There is a wide range of LOAD SNP-heritability reported across studies, ranging from 8.9 to 31.2% (Supplementary Table 3). Except for the difference due to the estimation methods, such differences could also be caused by differences in age distributions between datasets (Supplementary Fig. 8), since the genetic effect on LOAD was reported to be age-dependent38. Based on the same method, the estimated heritability in datasets with younger individuals was found to be larger than that using older individuals (Supplementary Table 3). Another potential reason could be heterogeneity between datasets, for example with respect to diagnostic criteria. For the summary statistics based on meta-analysis in particular, this heterogeneity would attenuate heritability estimates5.
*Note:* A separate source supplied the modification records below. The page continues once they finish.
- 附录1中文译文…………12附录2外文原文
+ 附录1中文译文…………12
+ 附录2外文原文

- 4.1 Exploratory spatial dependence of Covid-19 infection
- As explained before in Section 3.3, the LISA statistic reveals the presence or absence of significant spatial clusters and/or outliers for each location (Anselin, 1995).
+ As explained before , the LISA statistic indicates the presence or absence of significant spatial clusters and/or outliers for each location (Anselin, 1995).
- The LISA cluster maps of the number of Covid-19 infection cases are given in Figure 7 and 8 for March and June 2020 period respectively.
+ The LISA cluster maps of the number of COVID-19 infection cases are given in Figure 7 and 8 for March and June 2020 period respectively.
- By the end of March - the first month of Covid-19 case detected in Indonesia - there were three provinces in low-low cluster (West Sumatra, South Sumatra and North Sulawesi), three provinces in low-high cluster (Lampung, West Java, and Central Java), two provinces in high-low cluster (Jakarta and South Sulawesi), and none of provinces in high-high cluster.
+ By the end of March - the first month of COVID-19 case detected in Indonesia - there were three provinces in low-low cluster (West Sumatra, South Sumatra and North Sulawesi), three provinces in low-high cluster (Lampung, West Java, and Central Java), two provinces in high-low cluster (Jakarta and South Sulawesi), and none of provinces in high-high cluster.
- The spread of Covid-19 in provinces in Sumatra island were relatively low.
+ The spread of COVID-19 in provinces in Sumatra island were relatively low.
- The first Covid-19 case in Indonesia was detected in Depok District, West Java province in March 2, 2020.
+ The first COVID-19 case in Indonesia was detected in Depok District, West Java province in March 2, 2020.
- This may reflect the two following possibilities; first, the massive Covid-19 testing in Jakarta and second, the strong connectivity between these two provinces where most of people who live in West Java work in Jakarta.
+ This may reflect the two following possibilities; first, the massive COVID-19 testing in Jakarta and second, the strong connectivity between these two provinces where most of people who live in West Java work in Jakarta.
There are a number of limitations in this study: (1) We focused on the additive effect of common variants, and did not explore non-additive genetic or gene by environment effects; (2) our analysis was based on summary statistics from a meta-analysis of a number of datasets. Heterogeneity (e.g., based on different diagnostic criteria) and measurement error (e.g., proxy cases from UKB are self-reported) in these datasets (and those used in this study) might have affected our result. The estimated number of conditionally associated SNPs could be smaller than reported if there is heterogeneity and/or measurement error; (3) the sample sizes of the datasets with real cases and controls used in this study are small, a larger dataset would be required to test the significance of the difference in prediction accuracy (R2) between GRSs based on optimal P-value and other P-value thresholds; (4) rare variants were not considered. There are several genes with rare mutations with large effects on LOAD3941. Those mutations contribute little to heritability and to prediction accuracy in population samples because of their low frequency. Larger GWAS samples should allow identification of the remaining undiscovered common SNPs associated with LOAD but also offer the opportunity to identify rarer SNPs (e.g., MAF in 0.001–0.1) in order to refine and improve the GRS.

Methods

Study populations

AIBL: we selected 216 cases and 631 controls (participants with mild cognitive impairment were regarded as controls) with genotype information from the Australian Imaging, Biomarker & Lifestyle Flagship Study (Table 1). We removed SNPs with minor allele frequency smaller than 0.01, SNP missingness rate larger than 0.05, and not passing Hardy–Weinberg equilibrium test (P < 5 × 10−6). Genotypes were imputed to the sequencing data from the Haplotype Reference Consortium (r1.1) using the Sanger Imputation Service (https://imputation.sanger.ac.uk). A total of 6,972,431 SNPs with info score larger than 0.8 were selected after imputation. Data were collected by the AIBL study group. AIBL study methodology and acquisition of genetic data have been reported previously42,43. Ethics approval for the AIBL study and all experimental protocols were provided by the ethics committees of Austin Health, St Vincent’s Health, Hollywood Private Hospital and Edith Cowan University. Informed consent was obtained from all participants.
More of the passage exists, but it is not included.